EXERCISE DETAILS.
Set down the final stretch of the data, from the line that holds "none -> <div>Registros" through the last line, both included, with pictures left out.

DATASET.
-=-=-

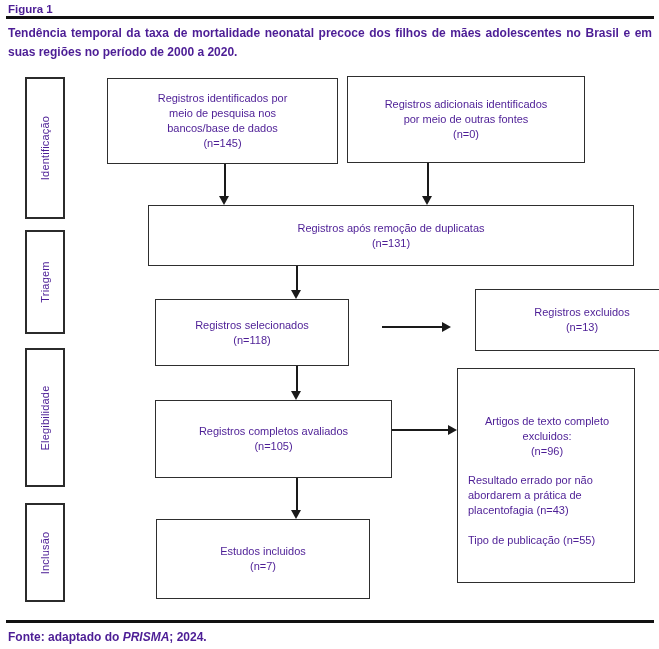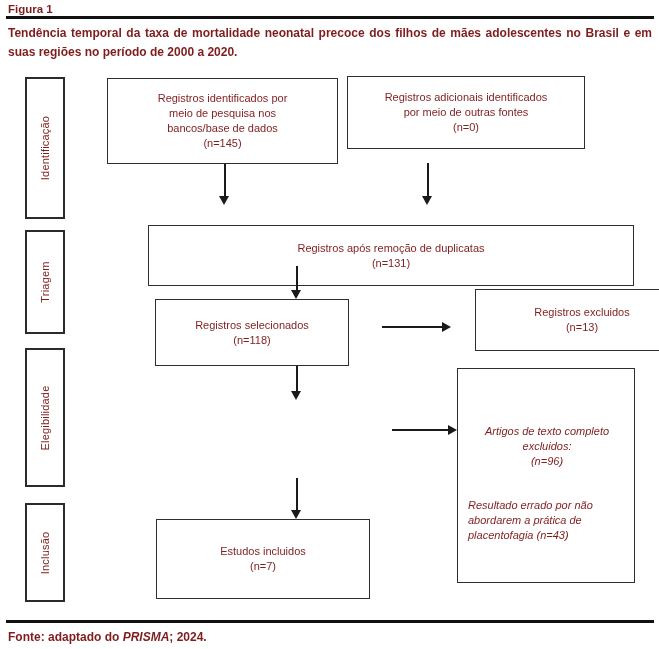"Figura 1" #page { color: #7f1d1d -> #4c1d95 }
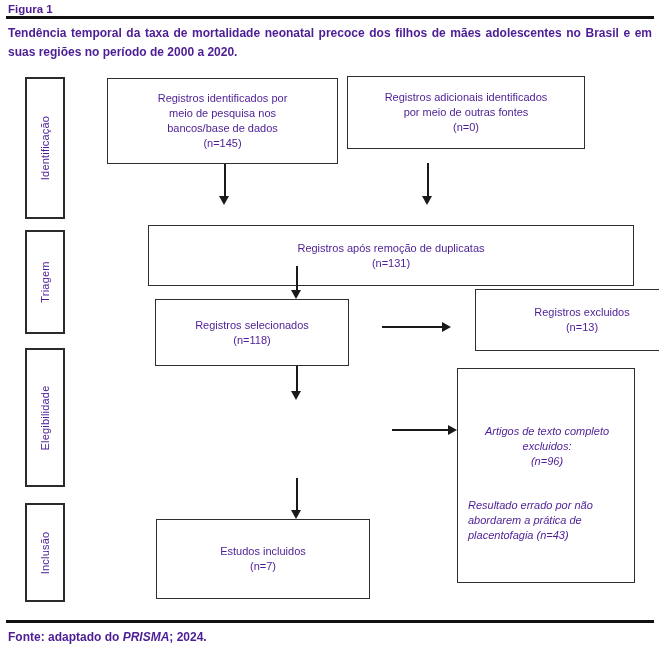"Registros adicionais identificados" .box-additional { height: 73px -> 87px }
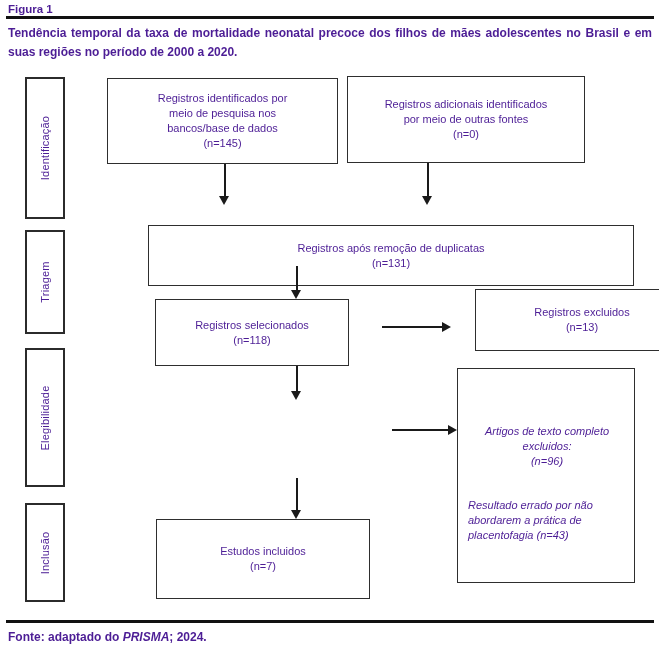"Registros após remoção de duplicatas" .box-dedup { margin-top: 20px -> none }
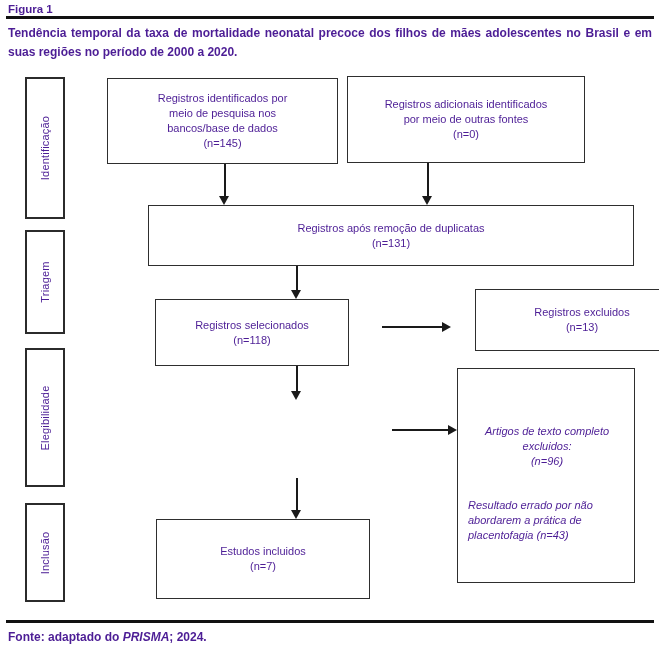"Artigos de texto completo" .box-ft-excluded { font-style: italic -> none; padding: 40px 8px 8px 10px -> 30px 8px 8px 10px }
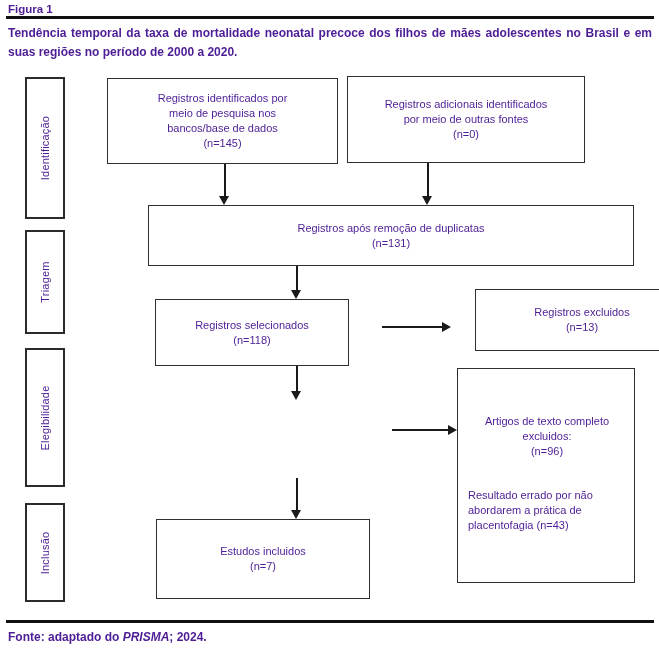"Registros completos avaliados" div.fbox { html: none -> <div>Registros completos avaliados (n=105)</div> }
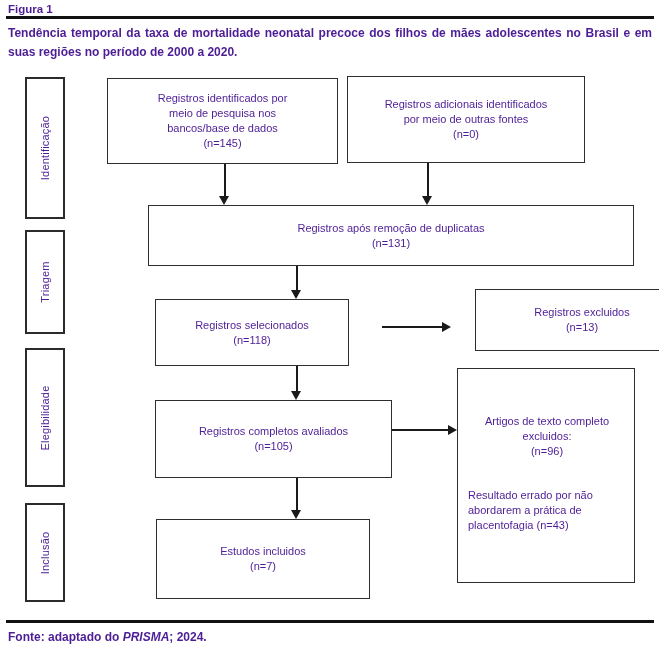"Resultado errado por não" .box-ft-excluded .rs { margin-top: 15px -> none }
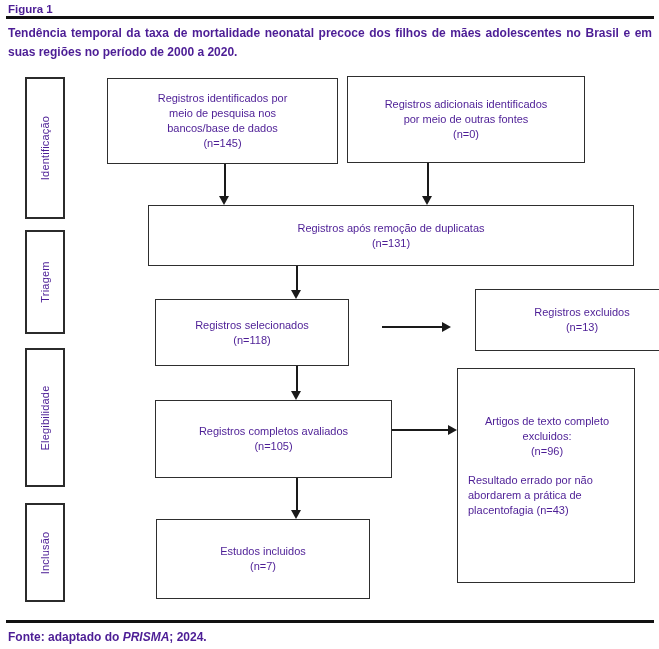"Tipo de publicação (n=55)" div.rs { html: none -> <div>Tipo de publicação (n=55)</div> }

-=-=-

SOLUTION TO THE EXERCISE.
"Registros completos avaliados" div.fbox { html: none -> <div>Registros completos avaliados (n=105)</div> }
"Resultado errado por não" .box-ft-excluded .rs { margin-top: 15px -> none }
"Tipo de publicação (n=55)" div.rs { html: none -> <div>Tipo de publicação (n=55)</div> }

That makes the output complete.